## Data section
####
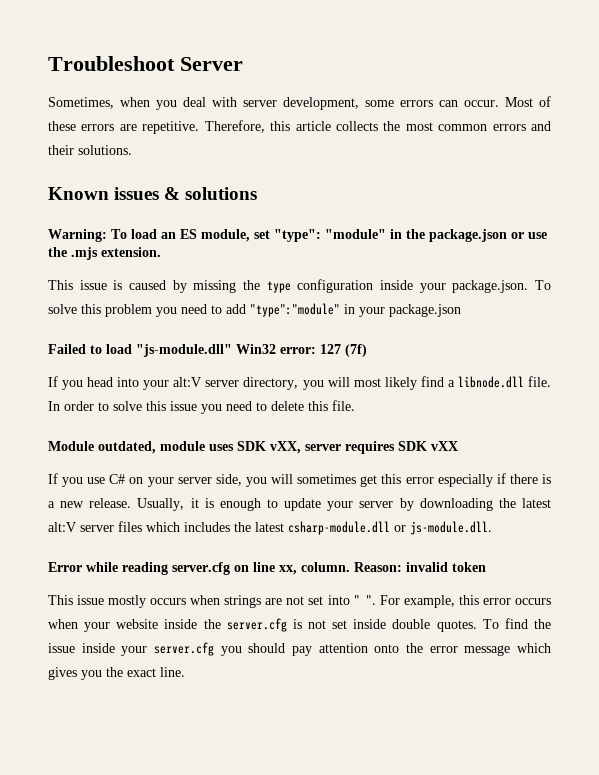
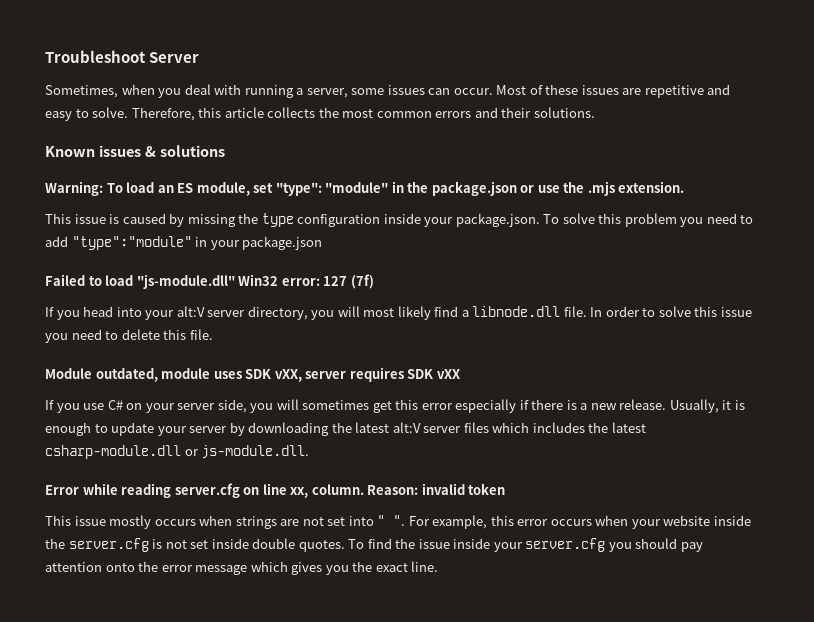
[243,97,433,110] server development, some errors -> [244,85,425,98] running a server, some issues
[81,121,200,134] errors are repetitive. -> [581,84,731,98] [45,107,129,121] issues are repetitive and easy to solve.

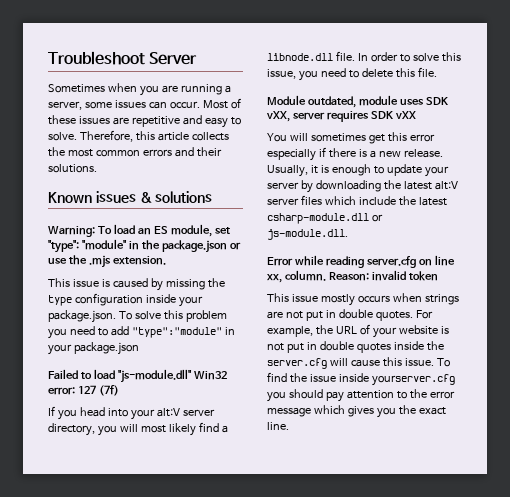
[45,85,118,98] Sometimes, -> [48,84,105,93] Sometimes
[184,84,242,95] deal with -> [161,85,178,93] are
[720,307,752,317] issue -> [267,69,296,79] issue,
[45,399,274,413] If you use C# on your server side, you -> [267,133,287,142] You
[532,422,585,433] includes -> [358,196,396,205] include
[327,515,751,529] [45,538,345,552] set into " ". For example, this error occurs when your website inside the server.cfg is not set inside double quotes. -> [305,309,433,321] [267,324,449,338] [267,341,444,353] [267,357,434,369] put in double quotes. For example, the URL of your website is not put in double quotes inside the server.cfg will cause this issue.
[493,538,606,552] your server.cfg -> [371,374,455,386] yourserver.cfg
[105,563,135,572] onto -> [396,391,407,399] to

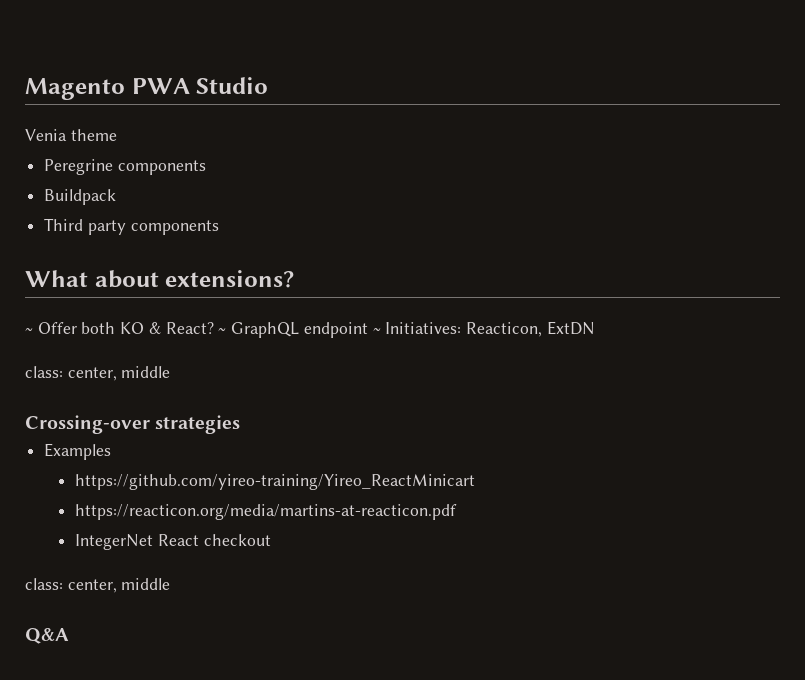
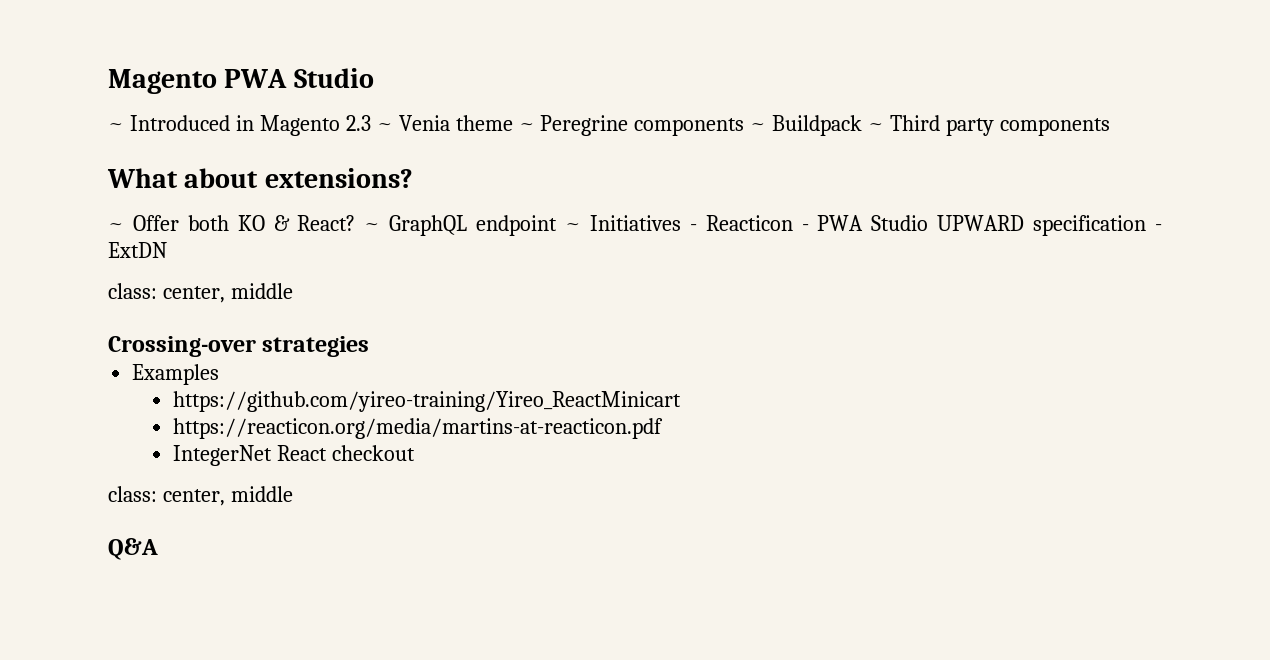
(269, 85) none -> [108,115,393,136] ~ Introduced in Magento 2.3 ~
(117, 135) // -> [518,123,535,131] ~
(206, 167) // -> [750,123,767,131] ~
(117, 197) // -> [868,123,885,131] ~
[385,322,542,337] Initiatives: Reacticon, -> [589,215,1163,236] Initiatives - Reacticon - PWA Studio UPWARD specification -

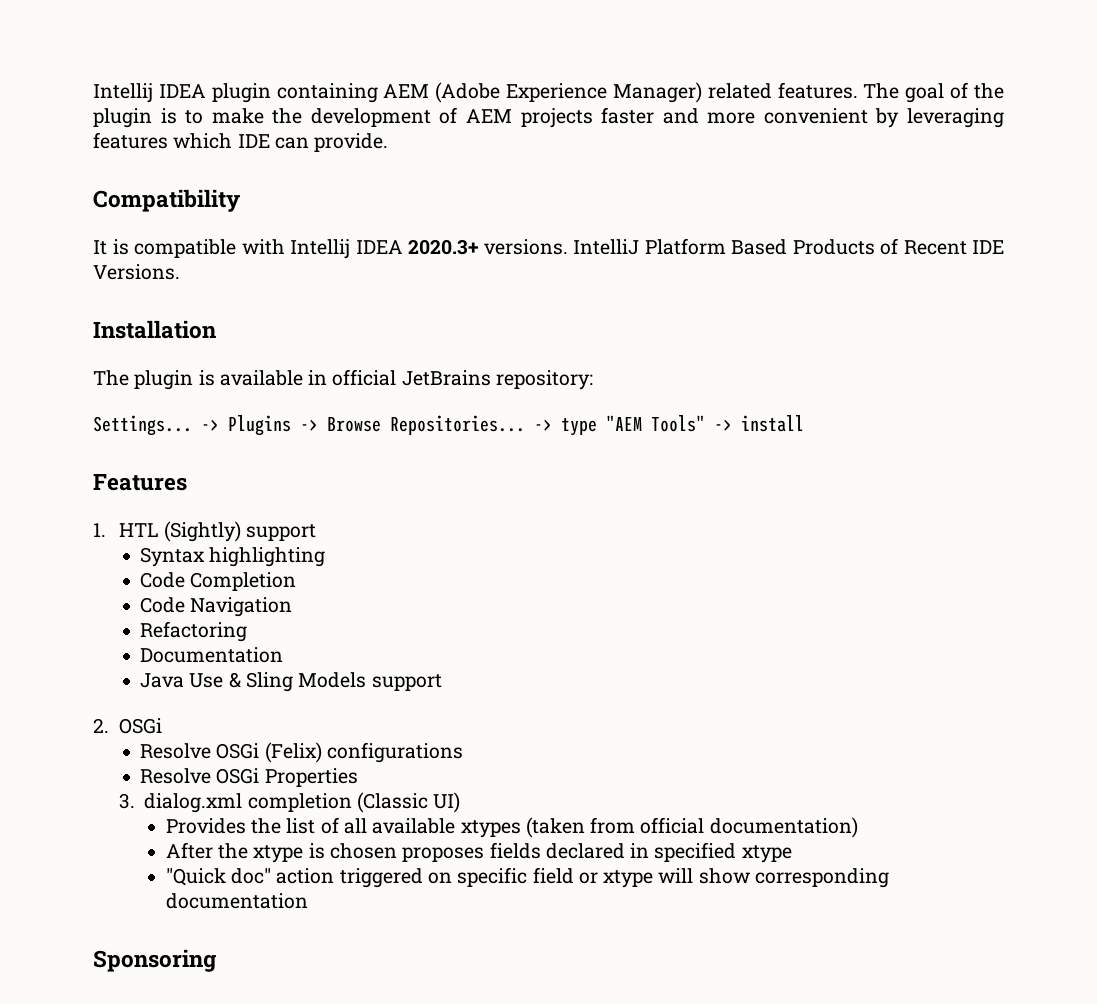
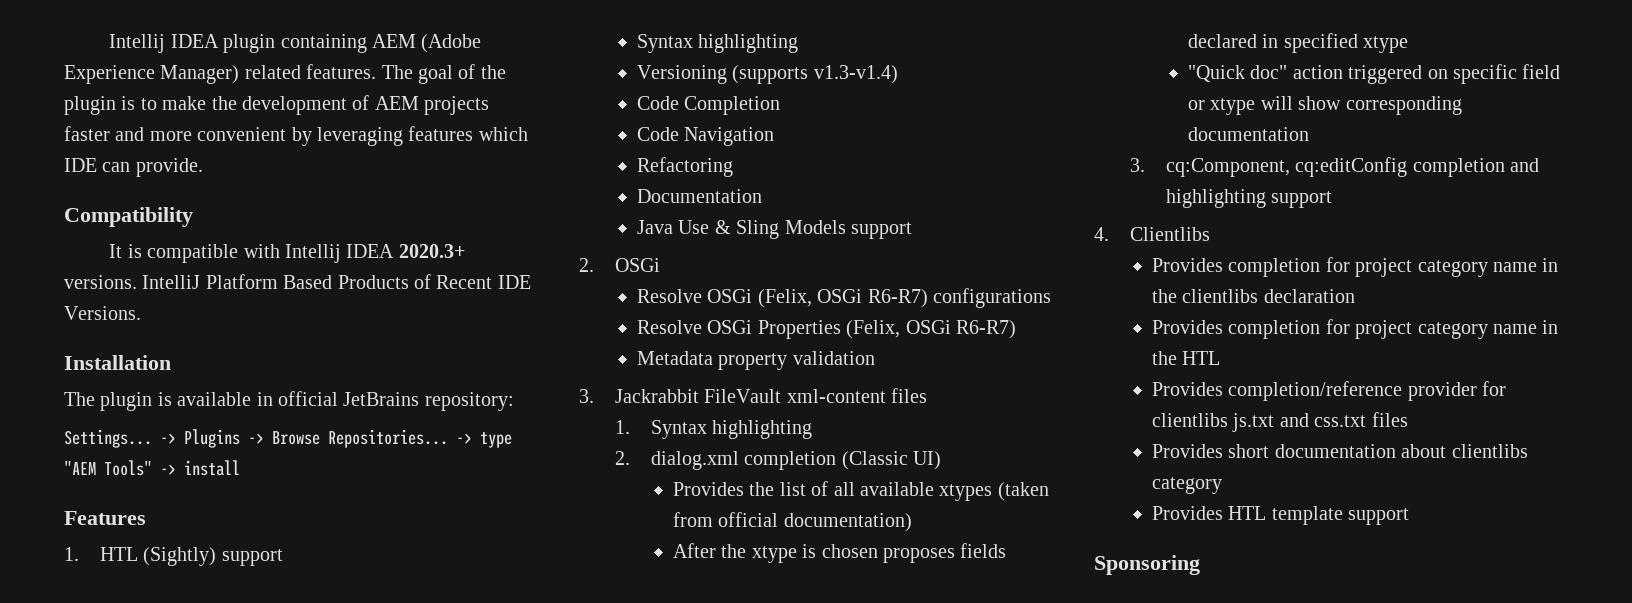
(326, 557) none -> [637,65,898,84] // Versioning (supports v1.3-v1.4)
[264,742,322,763] (Felix) -> [757,289,928,308] (Felix, OSGi R6-R7)
[118,793,135,809] // 3. -> [846,320,1017,339] [637,351,875,370] [579,388,928,403] [615,420,813,439] [615,451,631,465] (Felix, OSGi R6-R7) // Metadata property validation // 3. Jackrabbit FileVault xml-content files // 1. Syntax highlighting // 2.
(308, 901) none -> [1130,157,1540,177] [1166,189,1333,208] [1094,227,1211,241] [1152,257,1559,277] [1152,289,1355,303] [1152,319,1559,339] [1152,351,1221,365] [1152,381,1507,401] [1152,412,1408,432] [1152,444,1528,458] [1152,477,1223,494] [1152,506,1410,525] // 3. cq:Component, cq:editConfig completion and highlighting support // 4. Clientlibs // Provides completion for project category name in the clientlibs declaration // Provides completion for project category name in the HTL // Provides completion/reference provider for clientlibs js.txt and css.txt files // Provides short documentation about clientlibs category // Provides HTL template support

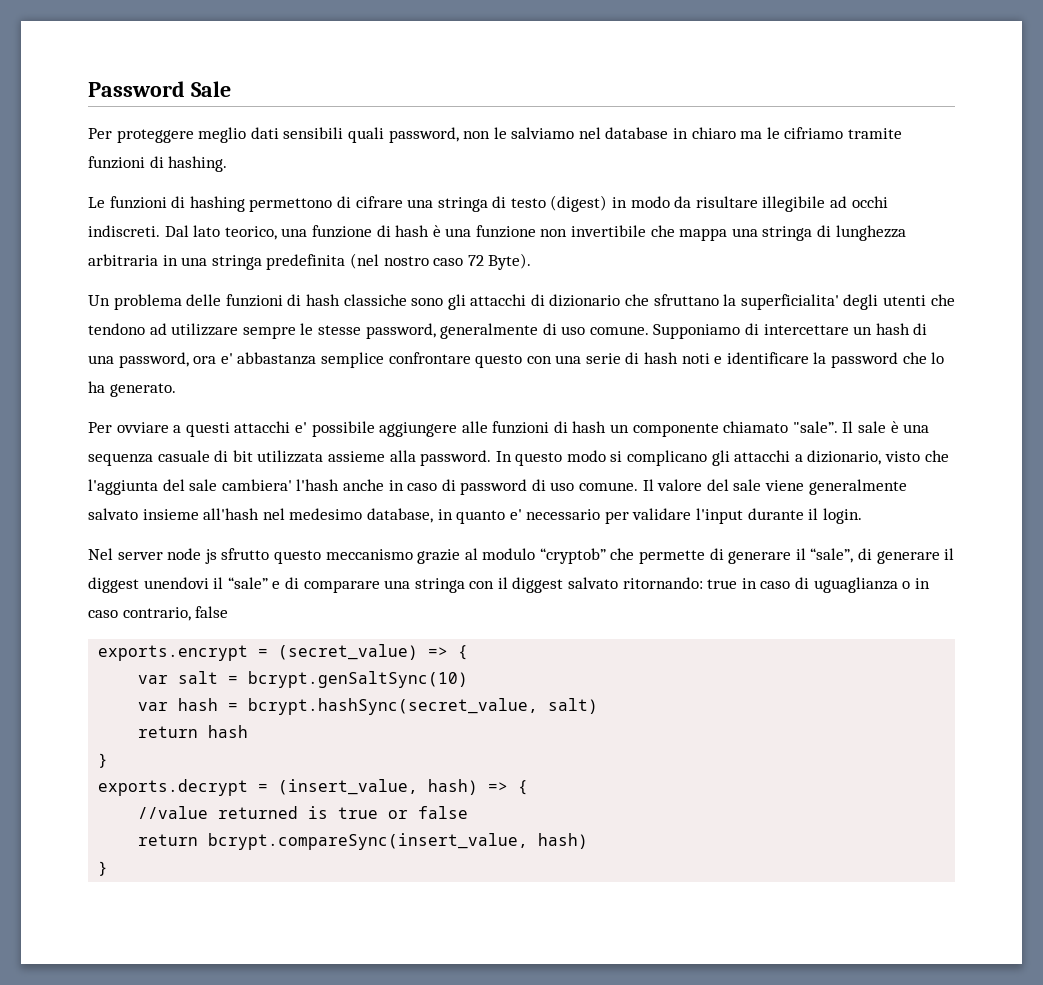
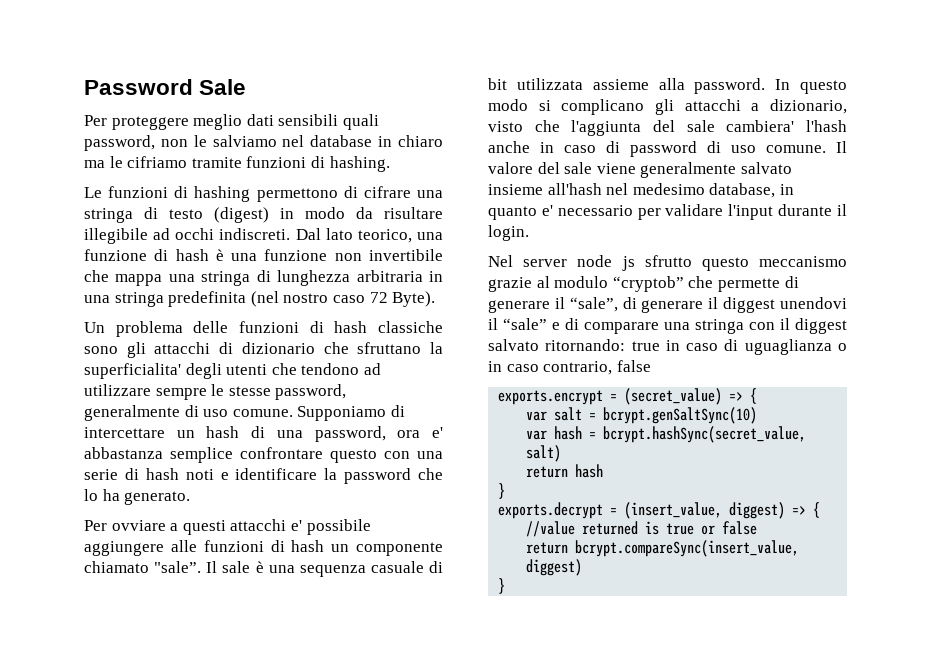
[428,779,479,795] hash) -> [729,502,786,519] diggest)
[538,833,589,849] hash) -> [526,559,583,576] diggest)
####
## What needs to be done
Taking the material above one line at a time, count the lines that include "hash" as a word or string, and give only that number.

## Problem solution
2